(Problem to solve) Among the records below, which lines contain the string "common"? Report them.

(Data records)
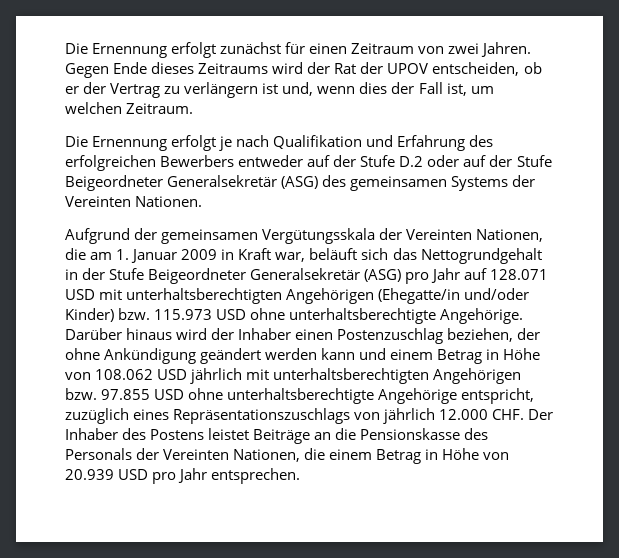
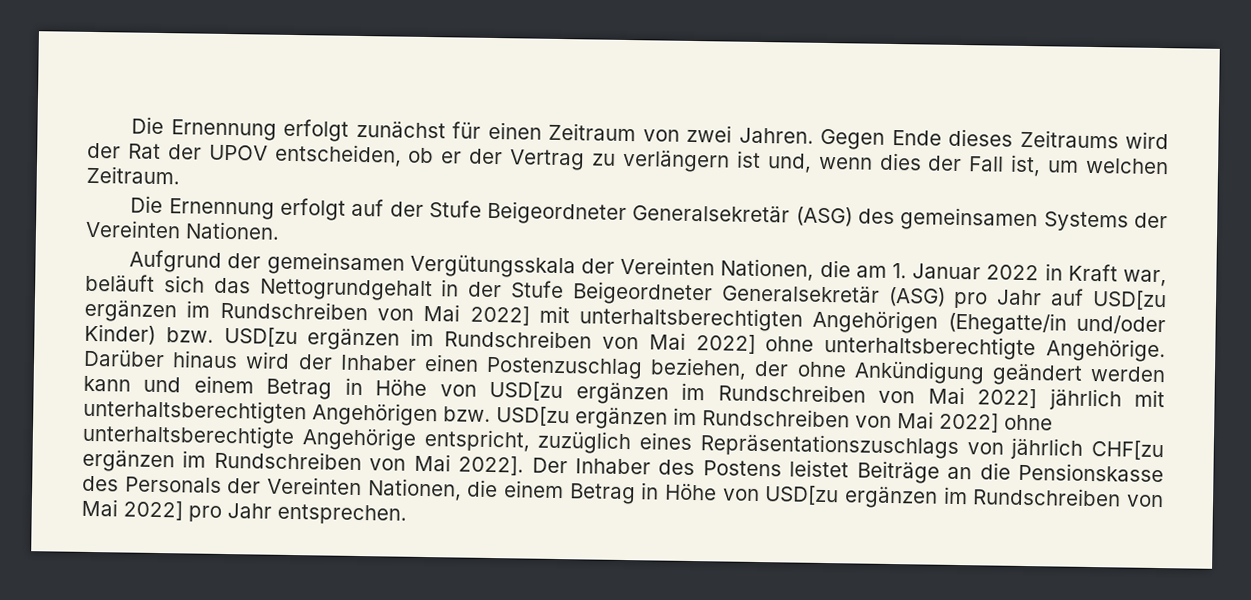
- Die Ernennung erfolgt je nach Qualifikation und Erfahrung des erfolgreichen Bewerbers entweder auf der Stufe D.2 oder auf der Stufe Beigeordneter Generalsekretär (ASG) des gemeinsamen Systems der Vereinten Nationen.
+ Die Ernennung erfolgt auf der Stufe Beigeordneter Generalsekretär (ASG) des gemeinsamen Systems der Vereinten Nationen.
- Aufgrund der gemeinsamen Vergütungsskala der Vereinten Nationen, die am 1. Januar 2009 in Kraft war, beläuft sich das Nettogrundgehalt in der Stufe Beigeordneter Generalsekretär (ASG) pro Jahr auf 128.071 USD mit unterhaltsberechtigten Angehörigen (Ehegatte/in und/oder Kinder) bzw. 115.973 USD ohne unterhaltsberechtigte Angehörige.
+ Aufgrund der gemeinsamen Vergütungsskala der Vereinten Nationen, die am 1. Januar 2022 in Kraft war, beläuft sich das Nettogrundgehalt in der Stufe Beigeordneter Generalsekretär (ASG) pro Jahr auf USD[zu ergänzen im Rundschreiben von Mai 2022] mit unterhaltsberechtigten Angehörigen (Ehegatte/in und/oder Kinder) bzw. USD[zu ergänzen im Rundschreiben von Mai 2022] ohne unterhaltsberechtigte Angehörige.
- Darüber hinaus wird der Inhaber einen Postenzuschlag beziehen, der ohne Ankündigung geändert werden kann und einem Betrag in Höhe von 108.062 USD jährlich mit unterhaltsberechtigten Angehörigen bzw. 97.855 USD ohne unterhaltsberechtigte Angehörige entspricht, zuzüglich eines Repräsentationszuschlags von jährlich 12.000 CHF. Der Inhaber des Postens leistet Beiträge an die Pensionskasse des Personals der Vereinten Nationen, die einem Betrag in Höhe von 20.939 USD pro Jahr entsprechen.
+ Darüber hinaus wird der Inhaber einen Postenzuschlag beziehen, der ohne Ankündigung geändert werden kann und einem Betrag in Höhe von USD[zu ergänzen im Rundschreiben von Mai 2022] jährlich mit unterhaltsberechtigten Angehörigen bzw. USD[zu ergänzen im Rundschreiben von Mai 2022] ohne unterhaltsberechtigte Angehörige entspricht, zuzüglich eines Repräsentationszuschlags von jährlich CHF[zu ergänzen im Rundschreiben von Mai 2022]. Der Inhaber des Postens leistet Beiträge an die Pensionskasse des Personals der Vereinten Nationen, die einem Betrag in Höhe von USD[zu ergänzen im Rundschreiben von Mai 2022] pro Jahr entsprechen.

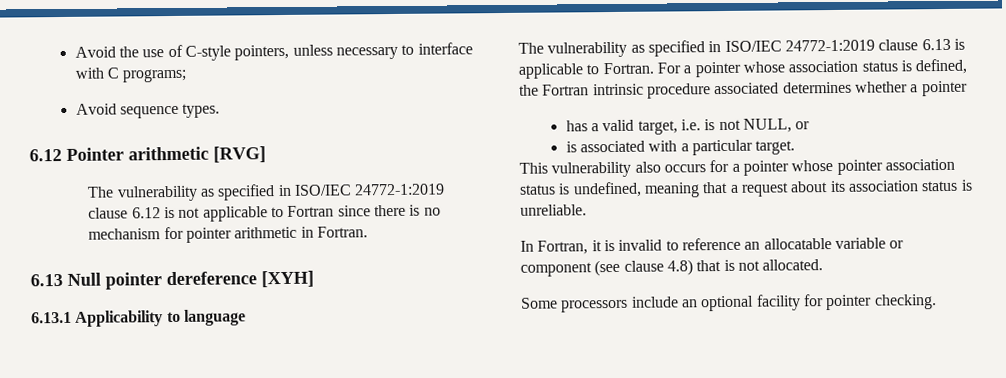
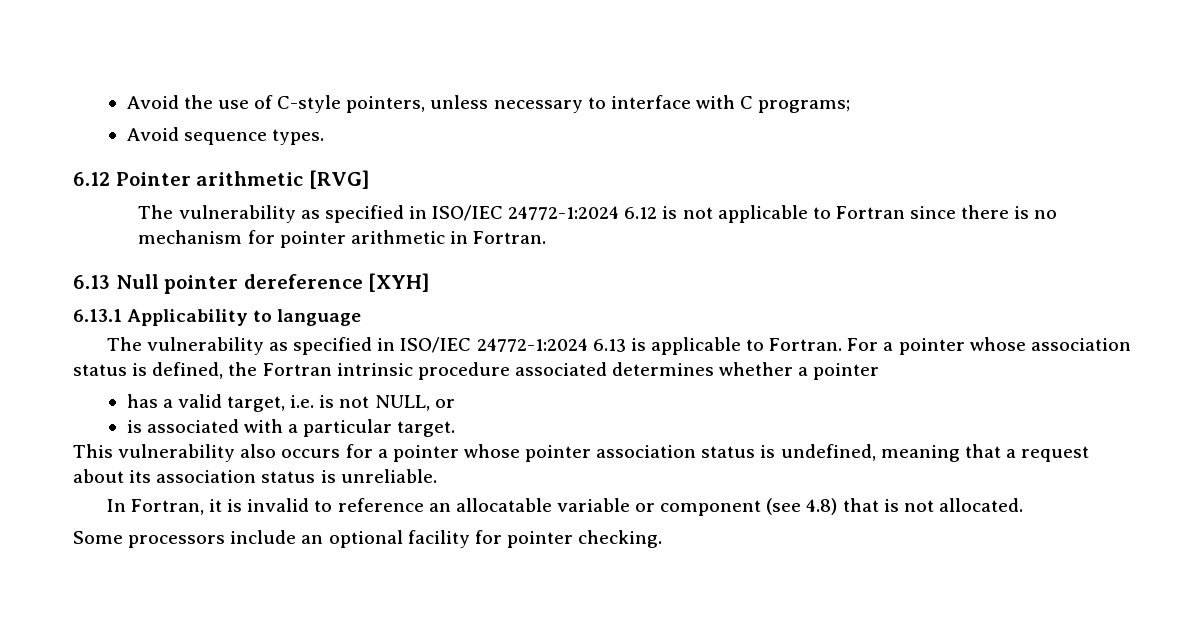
- The vulnerability as specified in ISO/IEC 24772-1:2019 clause 6.12 is not applicable to Fortran since there is no mechanism for pointer arithmetic in Fortran.
+ The vulnerability as specified in ISO/IEC 24772-1:2024 6.12 is not applicable to Fortran since there is no mechanism for pointer arithmetic in Fortran.
- The vulnerability as specified in ISO/IEC 24772-1:2019 clause 6.13 is applicable to Fortran.
+ The vulnerability as specified in ISO/IEC 24772-1:2024 6.13 is applicable to Fortran.
- In Fortran, it is invalid to reference an allocatable variable or component (see clause 4.8) that is not allocated.
+ In Fortran, it is invalid to reference an allocatable variable or component (see 4.8) that is not allocated.

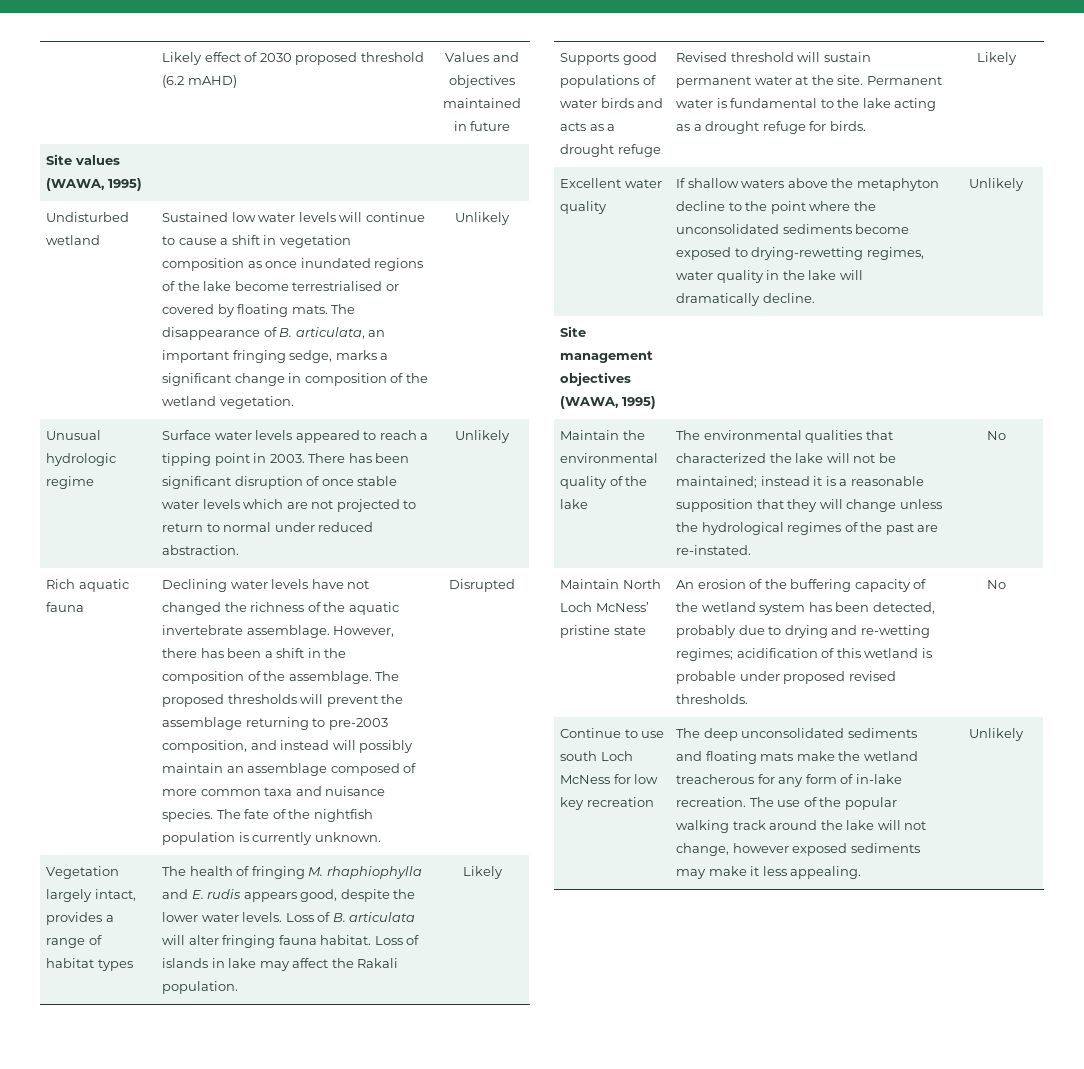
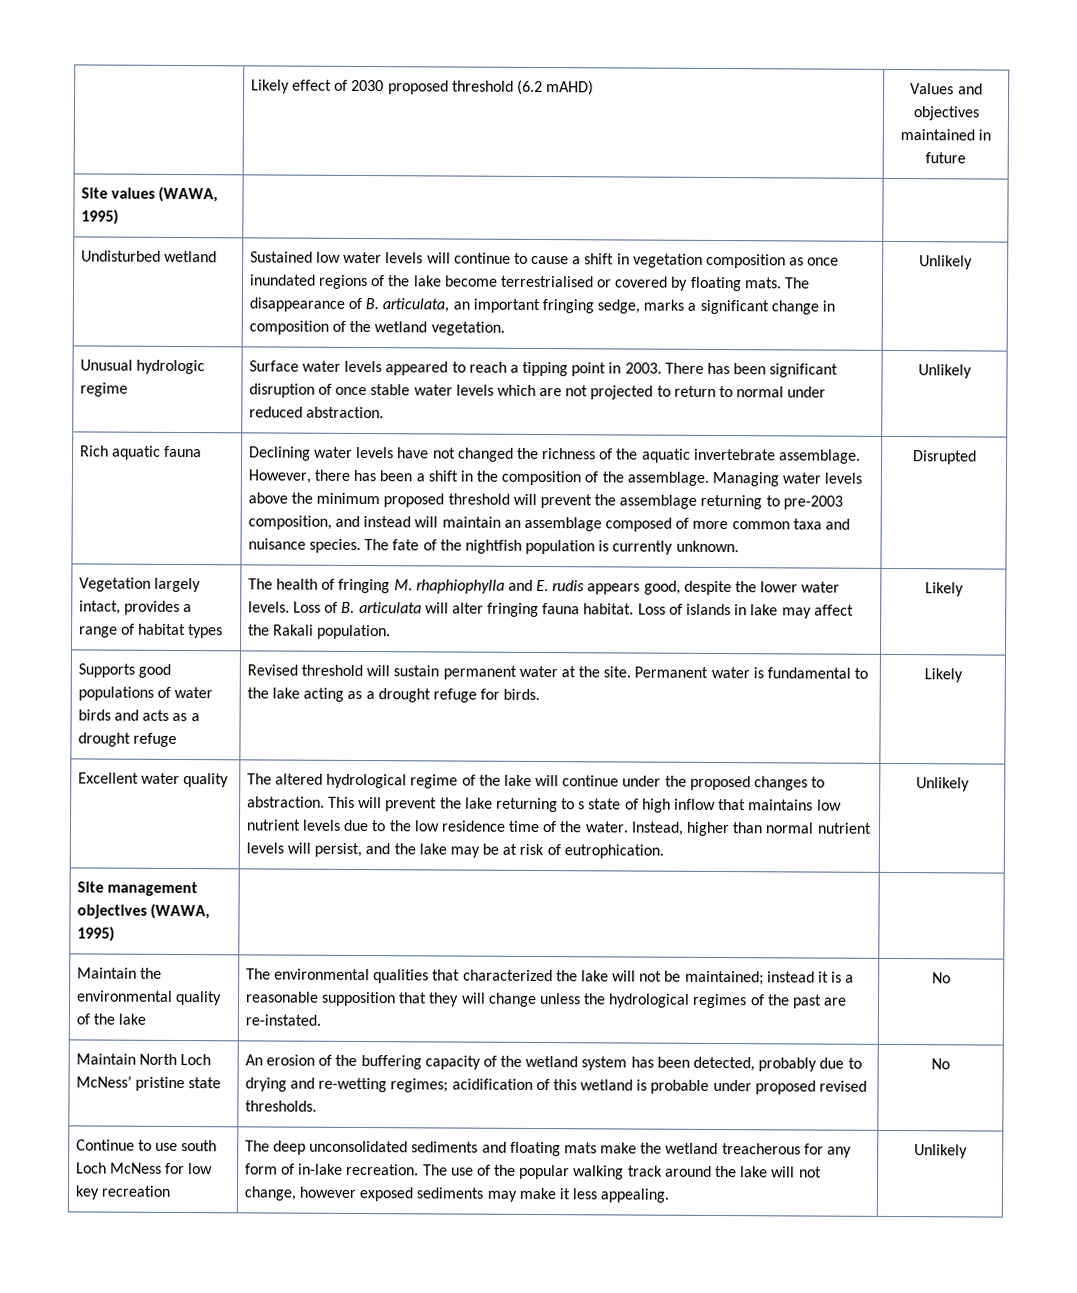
- The proposed thresholds will prevent the assemblage returning to pre-2003 composition, and instead will possibly maintain an assemblage composed of more common taxa and nuisance species.
+ Managing water levels above the minimum proposed threshold will prevent the assemblage returning to pre-2003 composition, and instead will maintain an assemblage composed of more common taxa and nuisance species.
- If shallow waters above the metaphyton decline to the point where the unconsolidated sediments become exposed to drying-rewetting regimes, water quality in the lake will dramatically decline.
+ The altered hydrological regime of the lake will continue under the proposed changes to abstraction. This will prevent the lake returning to s state of high inflow that maintains low nutrient levels due to the low residence time of the water. Instead, higher than normal nutrient levels will persist, and the lake may be at risk of eutrophication.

(Written response)
- The proposed thresholds will prevent the assemblage returning to pre-2003 composition, and instead will possibly maintain an assemblage composed of more common taxa and nuisance species.
+ Managing water levels above the minimum proposed threshold will prevent the assemblage returning to pre-2003 composition, and instead will maintain an assemblage composed of more common taxa and nuisance species.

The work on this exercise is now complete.